• _INPUT DATA_
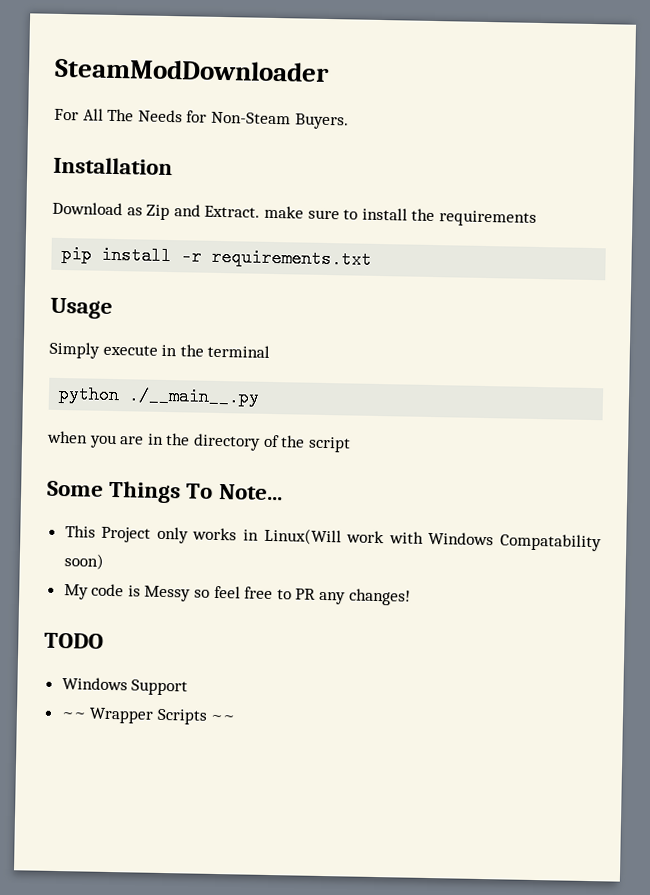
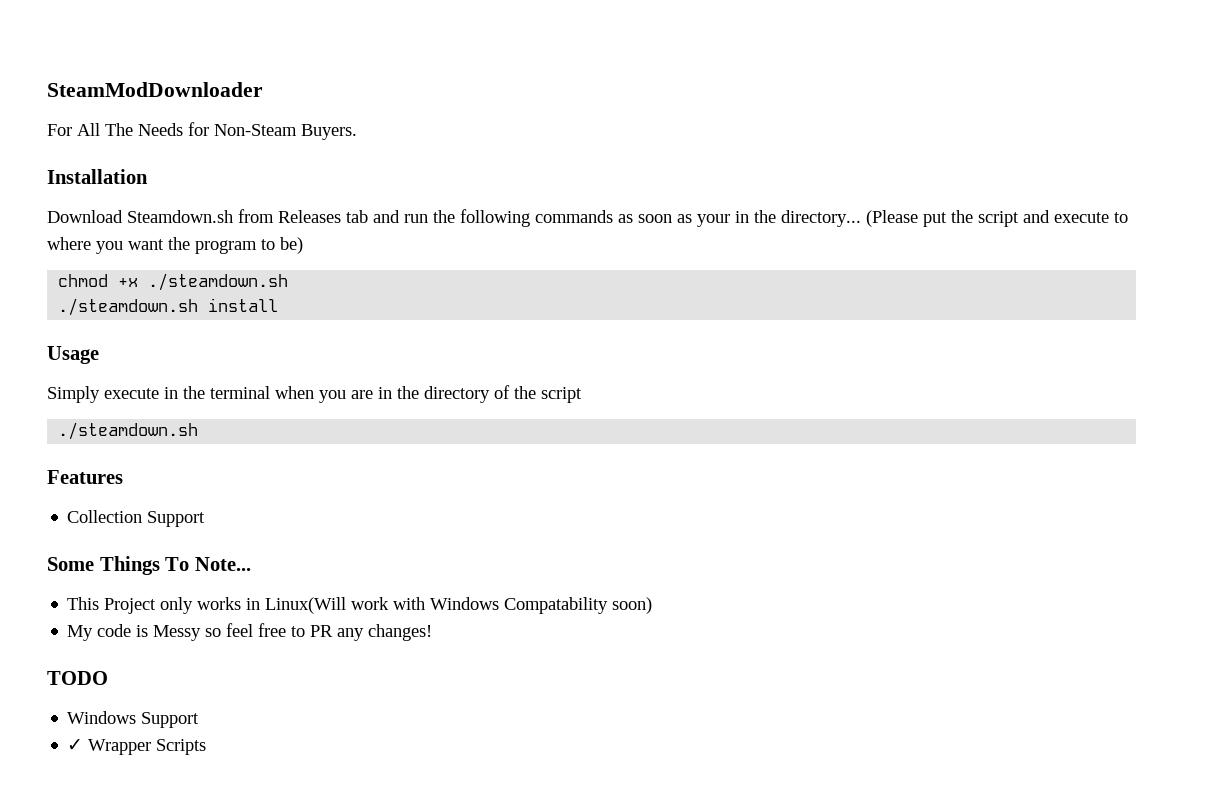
[126,204,537,227] [61,245,373,269] as Zip and Extract. make sure to install the requirements // pip install -r requirements.txt -> [127,209,1128,227] [47,237,303,254] [58,273,289,291] [58,298,279,316] Steamdown.sh from Releases tab and run the following commands as soon as your in the directory... (Please put the script and execute to where you want the program to be) // chmod +x ./steamdown.sh // ./steamdown.sh install
[58,384,261,407] // python ./__main__.py // -> (270, 392) none
(351, 444) none -> [58,422,199,440] [47,470,123,484] [67,510,206,527] // ./steamdown.sh // Features // Collection Support
[60,712,86,719] ~~ -> [67,739,84,751] ✓
[210,714,236,722] ~~ -> (207, 747) none

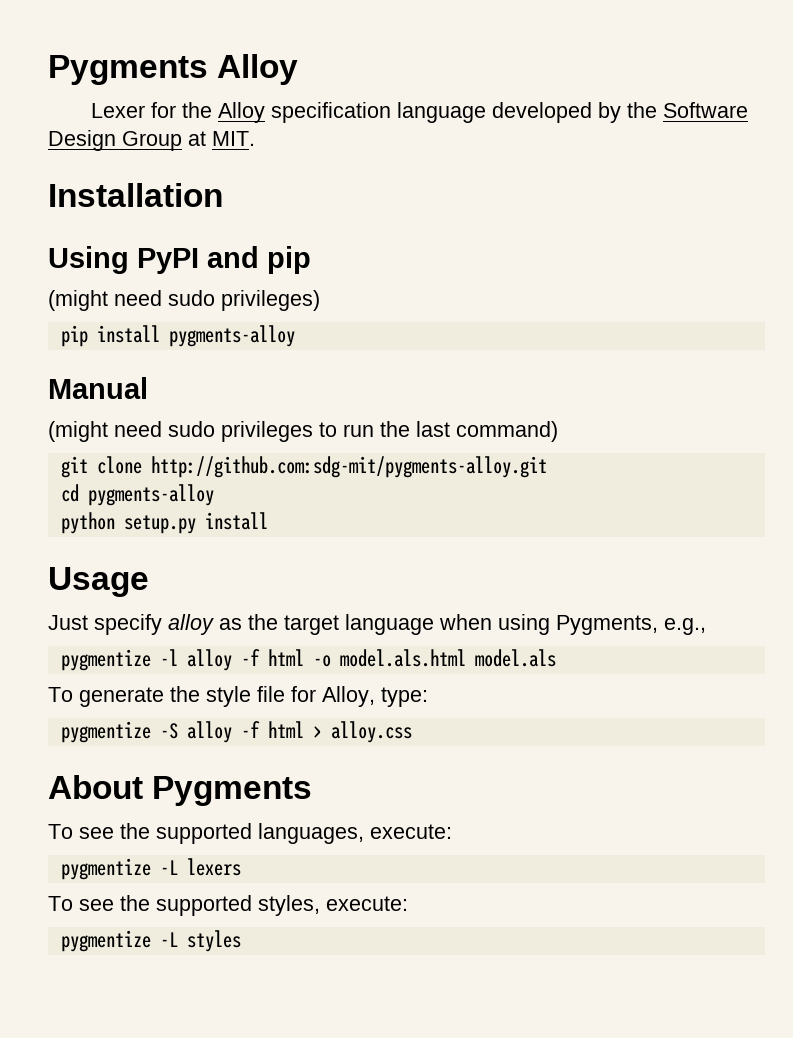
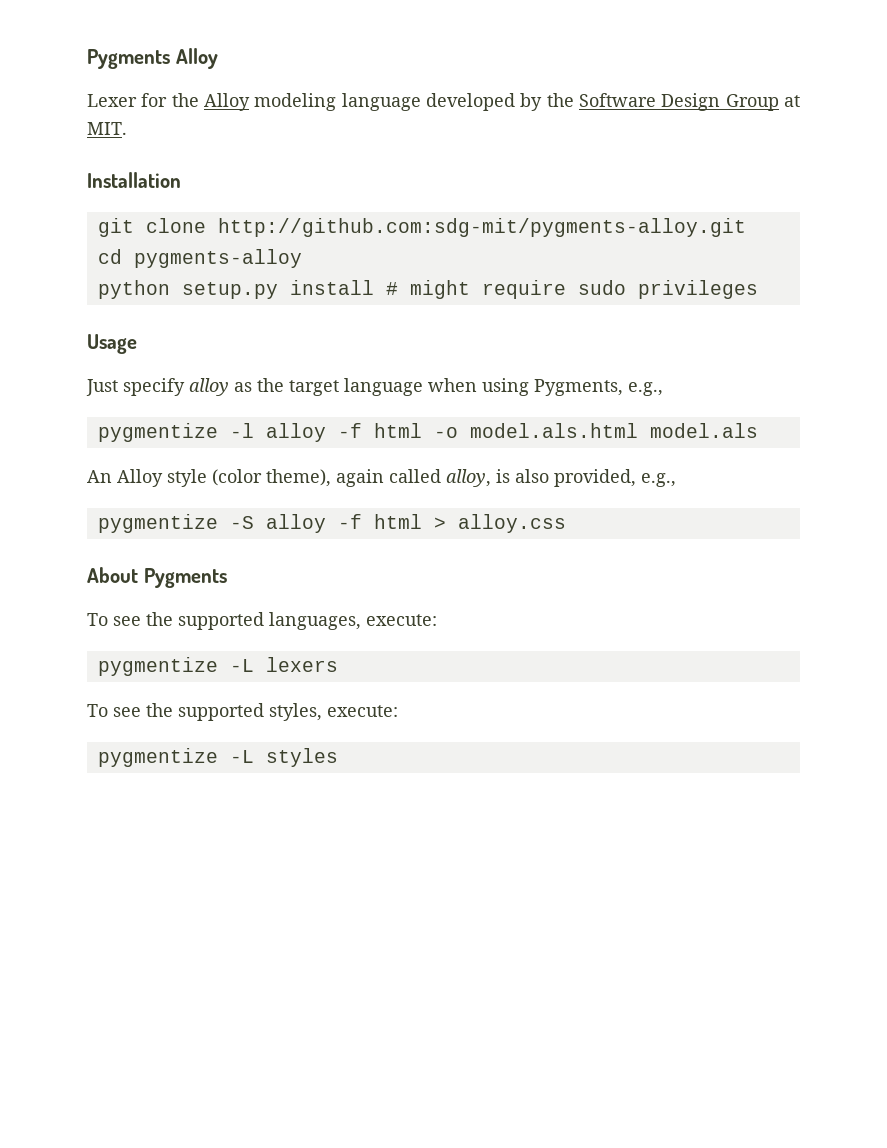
[271,102,392,123] specification -> [254,93,337,111] modeling
[48,246,311,274] [48,290,320,311] [60,325,295,347] [48,377,148,399] [48,421,558,442] // Using PyPI and pip // (might need sudo privileges) // pip install pygments-alloy // Manual // (might need sudo privileges to run the last command) -> (181, 180) none
(268, 521) none -> [385,280,758,299] # might require sudo privileges
[48,686,428,707] To generate the style file for Alloy, type: -> [87,469,676,487] An Alloy style (color theme), again called alloy, is also provided, e.g.,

• _WHAT IS EXPECTED_
When copying the listing, print each line exactly but leave out every picture.

• _ANSWER BOX_
[126,204,537,227] [61,245,373,269] as Zip and Extract. make sure to install the requirements // pip install -r requirements.txt -> [127,209,1128,227] [47,237,303,254] [58,273,289,291] [58,298,279,316] Steamdown.sh from Releases tab and run the following commands as soon as your in the directory... (Please put the script and execute to where you want the program to be) // chmod +x ./steamdown.sh // ./steamdown.sh install
[58,384,261,407] // python ./__main__.py // -> (270, 392) none
(351, 444) none -> [58,422,199,440] [47,470,123,484] [67,510,206,527] // ./steamdown.sh // Features // Collection Support
[60,712,86,719] ~~ -> [67,739,84,751] ✓
[210,714,236,722] ~~ -> (207, 747) none

[271,102,392,123] specification -> [254,93,337,111] modeling
[48,246,311,274] [48,290,320,311] [60,325,295,347] [48,377,148,399] [48,421,558,442] // Using PyPI and pip // (might need sudo privileges) // pip install pygments-alloy // Manual // (might need sudo privileges to run the last command) -> (181, 180) none
(268, 521) none -> [385,280,758,299] # might require sudo privileges
[48,686,428,707] To generate the style file for Alloy, type: -> [87,469,676,487] An Alloy style (color theme), again called alloy, is also provided, e.g.,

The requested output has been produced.